Cómo gestionar la textura de los labios para una mayor duración
La mayoría de los fallos de color en los labios se atribuyen al producto en sí, cuando en realidad son el resultado de una irregularidad superficial. Una superficie labial caracterizada por piel seca y descamada crea una barrera que impide que el pigmento se adhiera de manera uniforme. Cuando el producto no puede adherirse a la superficie, se desplaza, se desborda o se desgasta prematuramente durante el movimiento diario.
Controlar la textura de los labios requiere una exfoliación manual suave y constante, y una hidratación controlada. Al crear un plano plano y uniforme, aumentas el área de contacto entre el pigmento y el labio, lo que prolonga significativamente la duración de la aplicación.

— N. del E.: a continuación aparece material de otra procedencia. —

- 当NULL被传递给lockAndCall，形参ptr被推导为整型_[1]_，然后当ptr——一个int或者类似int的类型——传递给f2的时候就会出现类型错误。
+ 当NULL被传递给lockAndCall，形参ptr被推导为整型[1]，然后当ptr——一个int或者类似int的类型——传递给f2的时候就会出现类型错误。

- Suavizar la superficie. Aplica una capa gruesa de un bálsamo neutro a base de cera en los labios. Deja actuar durante un minuto completo para suavizar la capa externa de la piel. Este paso es necesario para asegurar que la piel sea flexible antes de introducir cualquier movimiento físico.
- Exfoliación manual suave. Utiliza un cepillo de dientes húmedo con cerdas suaves para moverte sobre los labios con un movimiento circular y lento. Aplica una presión mínima; el objetivo es eliminar la piel muerta, no estimular el flujo sanguíneo. Trabaja desde el centro del labio hacia las comisuras.

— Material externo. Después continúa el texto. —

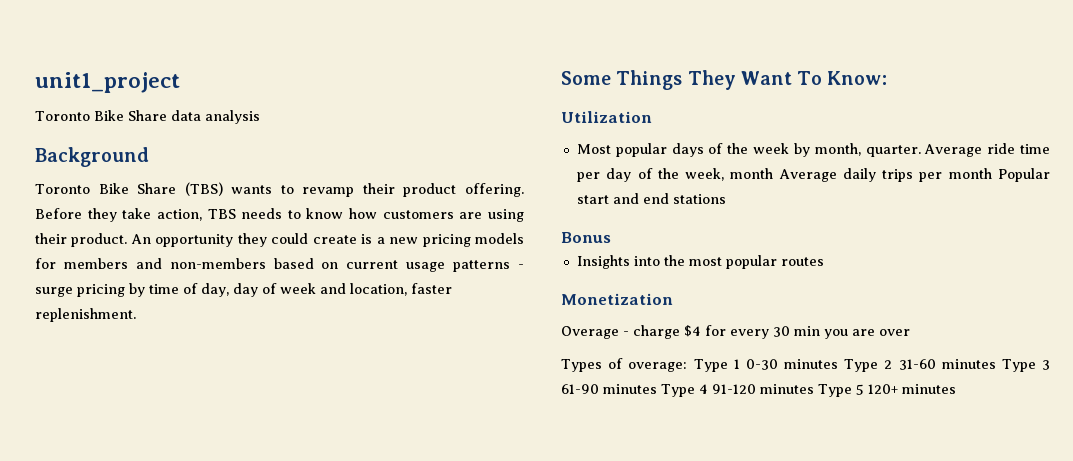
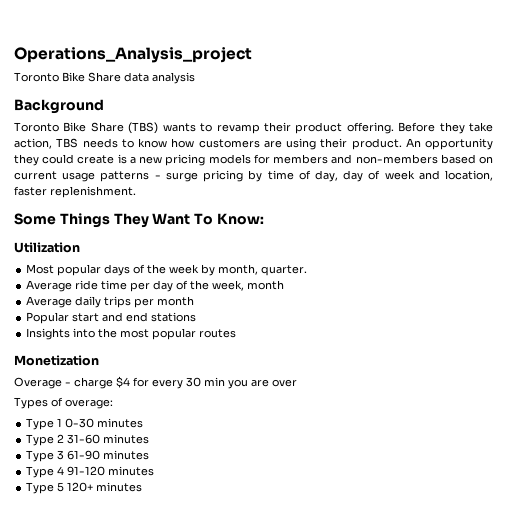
- unit1_project
+ Operations_Analysis_project
- Most popular days of the week by month, quarter. Average ride time per day of the week, month Average daily trips per month Popular start and end stations
+ Most popular days of the week by month, quarter.
+ Average ride time per day of the week, month
+ Average daily trips per month
+ Popular start and end stations
- Bonus
- Types of overage: Type 1 0-30 minutes Type 2 31-60 minutes Type 3 61-90 minutes Type 4 91-120 minutes Type 5 120+ minutes
+ Types of overage:
+ Type 1 0-30 minutes
+ Type 2 31-60 minutes
+ Type 3 61-90 minutes
+ Type 4 91-120 minutes
+ Type 5 120+ minutes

- Eliminar residuos. Enjuaga el área con agua a temperatura ambiente para eliminar las células muertas desprendidas. Seca el área con un pañuelo sin pelusa. Asegúrate de que los labios estén completamente secos antes de proceder a la aplicación del color, ya que la humedad evitará la correcta adherencia.
- Establecer una base. Aplica una capa fina de una prebase labial no emoliente. Este producto debe secarse hasta obtener un acabado mate y ligeramente pegajoso. La pegajosidad actúa como ancla para el pigmento, mientras que el acabado mate asegura que la base no se deslice.

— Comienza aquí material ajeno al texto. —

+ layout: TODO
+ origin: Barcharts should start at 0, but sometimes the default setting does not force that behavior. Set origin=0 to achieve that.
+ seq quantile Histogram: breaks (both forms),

- Aplicar el color. Aplica el color en trazos finos y en capas. Comienza en el centro y muévete hacia afuera. Deja que la primera capa se asiente durante treinta segundos antes de añadir una segunda si se requiere más opacidad. La sobreaplicación de producto es la principal causa de agrietamiento.
Las superficies lisas retienen el pigmento; las superficies rugosas invitan al fallo del producto.